IMA: On Mobage U.S., you’re running first-party games from both the West and Japan. You also have games that come from other studios in the West or in Japan, like Cygames. Is there a differentiation between first-party games and third-party games on the platform?

Scott: I think to have a successful platform you have to create an even playing field. You can’t favor first-party games. That’s good discipline for first-party teams — they have to compete. You don’t get an unfair advantage. It comes down to making great content.

IMA: To play a Mobage game in the U.S., you have to be online. Is that a handicap because Western smartphone users are used to downloading an app and “owning” it forever?

Scott: I don’t really see it as a question of ownership. I would definitely think that being able to play [a game] offline in addition to in a connected state is a plus from a user standpoint — and we intent to provide that capability. But I don’t believe that only being able to play in a connected state is a dramatically negative user experience. It just means that there are times when you can’t play it. Which is annoying. But it’s not a blocker to a successful adoption of games.

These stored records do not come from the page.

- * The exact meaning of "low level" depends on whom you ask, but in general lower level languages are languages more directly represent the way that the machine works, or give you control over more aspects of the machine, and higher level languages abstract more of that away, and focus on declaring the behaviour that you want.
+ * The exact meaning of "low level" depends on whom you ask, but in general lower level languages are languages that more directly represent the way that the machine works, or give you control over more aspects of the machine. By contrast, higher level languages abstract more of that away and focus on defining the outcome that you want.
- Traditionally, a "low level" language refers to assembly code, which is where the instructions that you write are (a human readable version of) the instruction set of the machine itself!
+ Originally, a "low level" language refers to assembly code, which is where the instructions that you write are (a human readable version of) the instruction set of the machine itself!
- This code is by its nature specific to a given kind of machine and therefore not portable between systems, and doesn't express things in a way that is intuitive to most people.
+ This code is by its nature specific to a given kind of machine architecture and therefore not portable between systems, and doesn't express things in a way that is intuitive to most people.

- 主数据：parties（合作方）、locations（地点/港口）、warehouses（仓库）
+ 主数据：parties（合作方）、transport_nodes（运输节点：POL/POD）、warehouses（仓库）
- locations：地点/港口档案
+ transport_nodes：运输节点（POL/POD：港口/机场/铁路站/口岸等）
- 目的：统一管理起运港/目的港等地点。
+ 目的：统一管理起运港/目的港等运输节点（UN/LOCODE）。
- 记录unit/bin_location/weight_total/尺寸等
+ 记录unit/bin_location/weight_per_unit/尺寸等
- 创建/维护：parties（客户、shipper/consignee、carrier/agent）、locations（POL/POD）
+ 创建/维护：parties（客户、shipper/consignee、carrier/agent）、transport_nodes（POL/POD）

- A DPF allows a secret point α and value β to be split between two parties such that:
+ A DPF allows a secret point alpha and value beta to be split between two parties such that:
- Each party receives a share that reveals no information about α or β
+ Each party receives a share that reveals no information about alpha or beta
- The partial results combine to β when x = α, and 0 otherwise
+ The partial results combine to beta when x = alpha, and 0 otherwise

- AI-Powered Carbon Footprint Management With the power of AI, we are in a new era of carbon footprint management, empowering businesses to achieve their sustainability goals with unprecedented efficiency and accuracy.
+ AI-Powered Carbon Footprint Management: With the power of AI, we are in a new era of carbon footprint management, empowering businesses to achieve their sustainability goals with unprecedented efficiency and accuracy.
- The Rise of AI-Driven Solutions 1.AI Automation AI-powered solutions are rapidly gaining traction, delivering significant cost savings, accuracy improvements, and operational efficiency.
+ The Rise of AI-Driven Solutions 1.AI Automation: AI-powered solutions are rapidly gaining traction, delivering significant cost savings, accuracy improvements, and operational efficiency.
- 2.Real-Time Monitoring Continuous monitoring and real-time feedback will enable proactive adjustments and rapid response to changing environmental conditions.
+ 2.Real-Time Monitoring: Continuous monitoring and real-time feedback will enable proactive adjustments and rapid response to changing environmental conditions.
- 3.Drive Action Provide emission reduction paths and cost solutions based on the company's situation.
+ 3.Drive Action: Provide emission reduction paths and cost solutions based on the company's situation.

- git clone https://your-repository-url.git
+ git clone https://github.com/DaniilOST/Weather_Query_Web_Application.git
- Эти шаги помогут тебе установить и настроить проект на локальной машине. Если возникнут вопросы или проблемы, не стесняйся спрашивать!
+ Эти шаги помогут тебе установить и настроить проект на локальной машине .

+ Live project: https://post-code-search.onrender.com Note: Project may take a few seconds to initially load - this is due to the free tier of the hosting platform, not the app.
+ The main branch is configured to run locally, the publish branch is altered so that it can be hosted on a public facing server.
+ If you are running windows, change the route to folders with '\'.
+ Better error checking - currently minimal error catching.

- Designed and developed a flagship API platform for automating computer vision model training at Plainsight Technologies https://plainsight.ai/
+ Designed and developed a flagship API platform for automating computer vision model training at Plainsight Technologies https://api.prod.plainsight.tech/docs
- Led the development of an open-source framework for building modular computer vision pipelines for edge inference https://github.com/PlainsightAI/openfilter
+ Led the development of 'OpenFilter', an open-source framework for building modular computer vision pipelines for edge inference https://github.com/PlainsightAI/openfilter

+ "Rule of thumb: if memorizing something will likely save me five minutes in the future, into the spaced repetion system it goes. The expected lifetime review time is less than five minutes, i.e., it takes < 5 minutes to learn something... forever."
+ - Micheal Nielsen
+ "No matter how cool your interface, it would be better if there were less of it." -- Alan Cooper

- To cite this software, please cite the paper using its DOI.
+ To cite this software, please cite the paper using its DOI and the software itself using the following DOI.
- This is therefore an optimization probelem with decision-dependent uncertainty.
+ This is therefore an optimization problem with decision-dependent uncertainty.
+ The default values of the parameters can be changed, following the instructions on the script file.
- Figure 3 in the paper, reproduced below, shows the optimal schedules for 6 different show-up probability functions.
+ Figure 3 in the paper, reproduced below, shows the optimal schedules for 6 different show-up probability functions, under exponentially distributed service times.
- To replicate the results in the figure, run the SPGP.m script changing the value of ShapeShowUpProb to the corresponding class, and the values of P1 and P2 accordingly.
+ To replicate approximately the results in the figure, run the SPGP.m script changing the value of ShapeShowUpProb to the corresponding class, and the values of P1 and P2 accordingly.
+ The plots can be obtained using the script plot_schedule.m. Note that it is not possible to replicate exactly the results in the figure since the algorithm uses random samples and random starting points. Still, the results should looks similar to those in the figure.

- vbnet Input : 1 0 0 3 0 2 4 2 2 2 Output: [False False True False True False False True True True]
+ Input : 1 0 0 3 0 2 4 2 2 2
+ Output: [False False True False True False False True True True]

IMA: Where do you picture the average Joe mobile game player sitting when they play Skyfall?

Scott: I see the average Joe consuming games out and about on a smartphone — although tablet consumption makes tons of sense. But this is [a question of] how do we put a compelling core RPG in a user’s hand and give them a great experience? I do definitely see players occasionally [playing a game on a phone while also watching TV], we’ve definitely seen a longer session with this game. But it’s predominately a short-burst session. It could be at work, it could be on the can — any number of places where you want that fix, but firing up World of Warcraft isn’t what you’re looking for.

IMA: We see a nice mix of genres with the latest batch of Mobage U.S. games — card battles, quick session fighting, crafting, role-playing. So what’s Ben Cousins working on over at Ngmoco Sweden?

Scott: He’s seeing an opportunity to disrupt the console industry. And I think that’s all I can tell you without giving it away.